[Opening EXERCISE MATERIALS section]
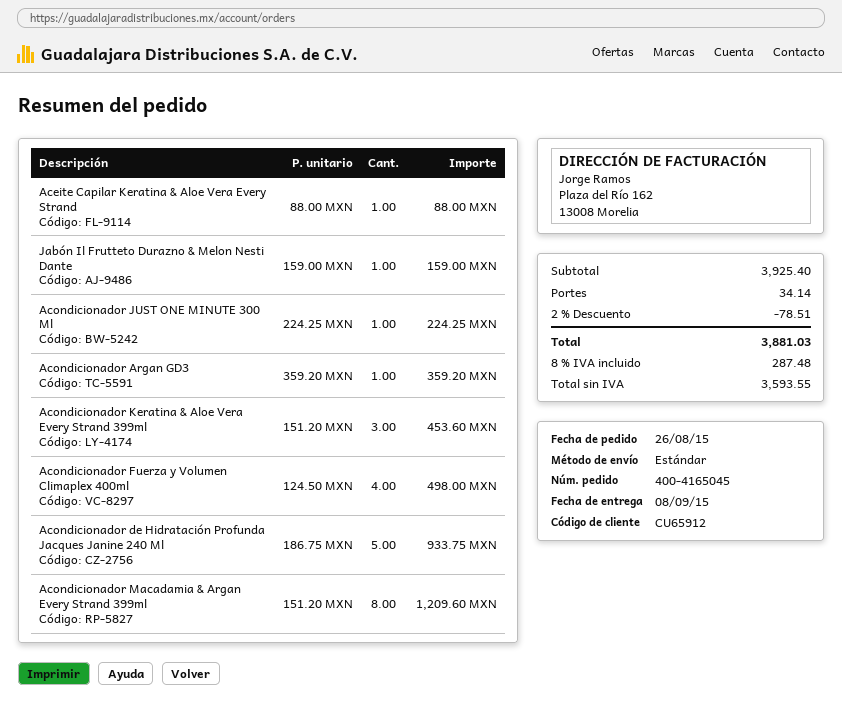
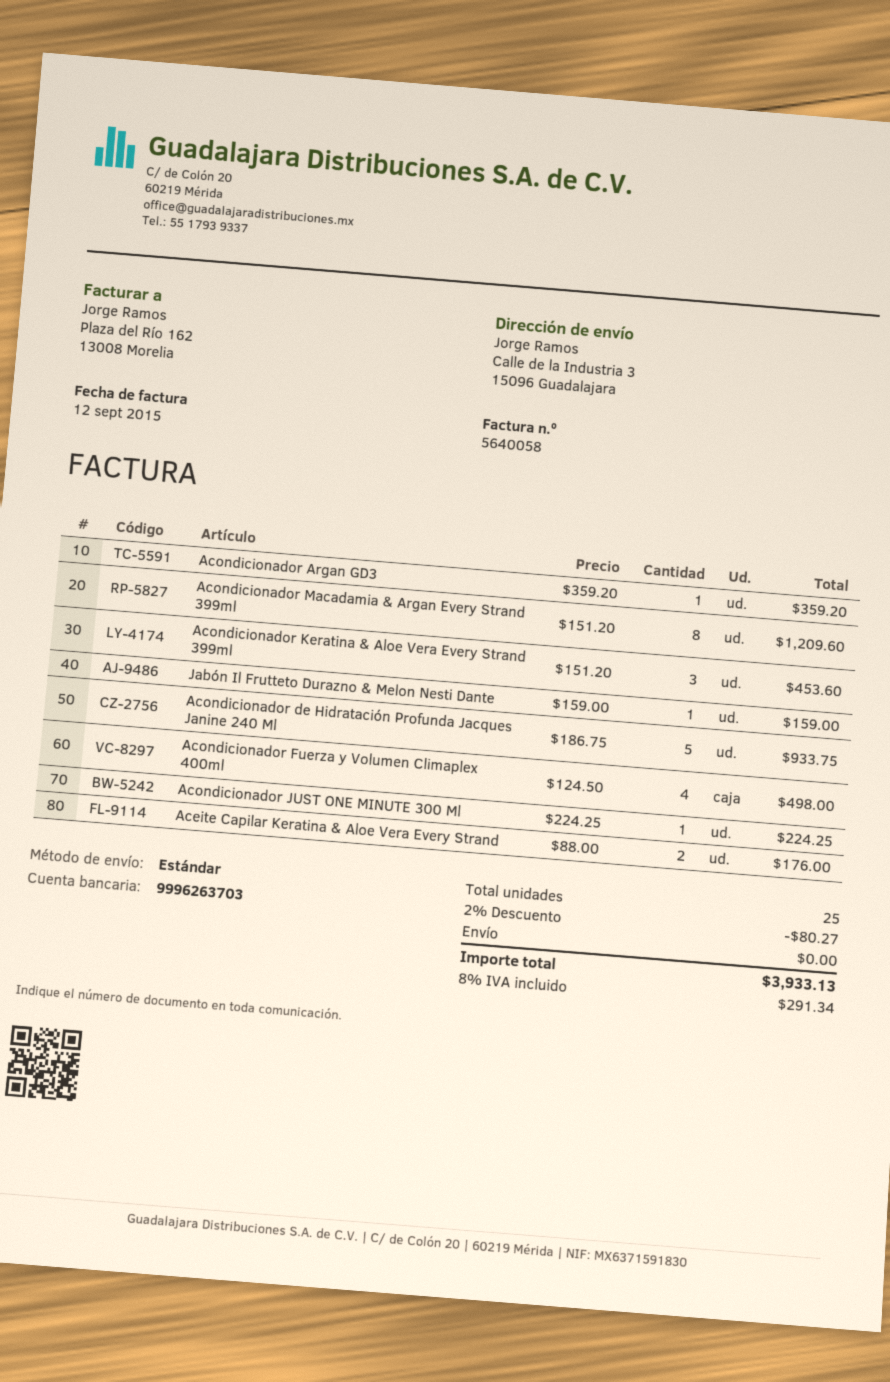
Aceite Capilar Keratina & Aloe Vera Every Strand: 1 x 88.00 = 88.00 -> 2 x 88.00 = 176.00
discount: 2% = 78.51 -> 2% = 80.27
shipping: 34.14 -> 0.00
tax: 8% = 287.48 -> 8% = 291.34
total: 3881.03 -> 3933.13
[Closing EXERCISE MATERIALS section]
[Opening EXERCISE MATERIALS section]
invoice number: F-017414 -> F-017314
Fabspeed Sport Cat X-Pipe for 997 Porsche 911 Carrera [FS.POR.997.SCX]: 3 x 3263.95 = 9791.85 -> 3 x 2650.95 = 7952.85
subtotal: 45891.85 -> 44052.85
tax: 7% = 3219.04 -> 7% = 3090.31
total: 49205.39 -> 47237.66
[Closing EXERCISE MATERIALS section]
### EXERCISE DESCRIPTION
There is a line with "Aceite Capilar Keratina" and a line with "total: 3881.03 -> 3933.13" above. Copy exactly those two lines and all lines between them, with nothing else.

### OUTPUT
Aceite Capilar Keratina & Aloe Vera Every Strand: 1 x 88.00 = 88.00 -> 2 x 88.00 = 176.00
discount: 2% = 78.51 -> 2% = 80.27
shipping: 34.14 -> 0.00
tax: 8% = 287.48 -> 8% = 291.34
total: 3881.03 -> 3933.13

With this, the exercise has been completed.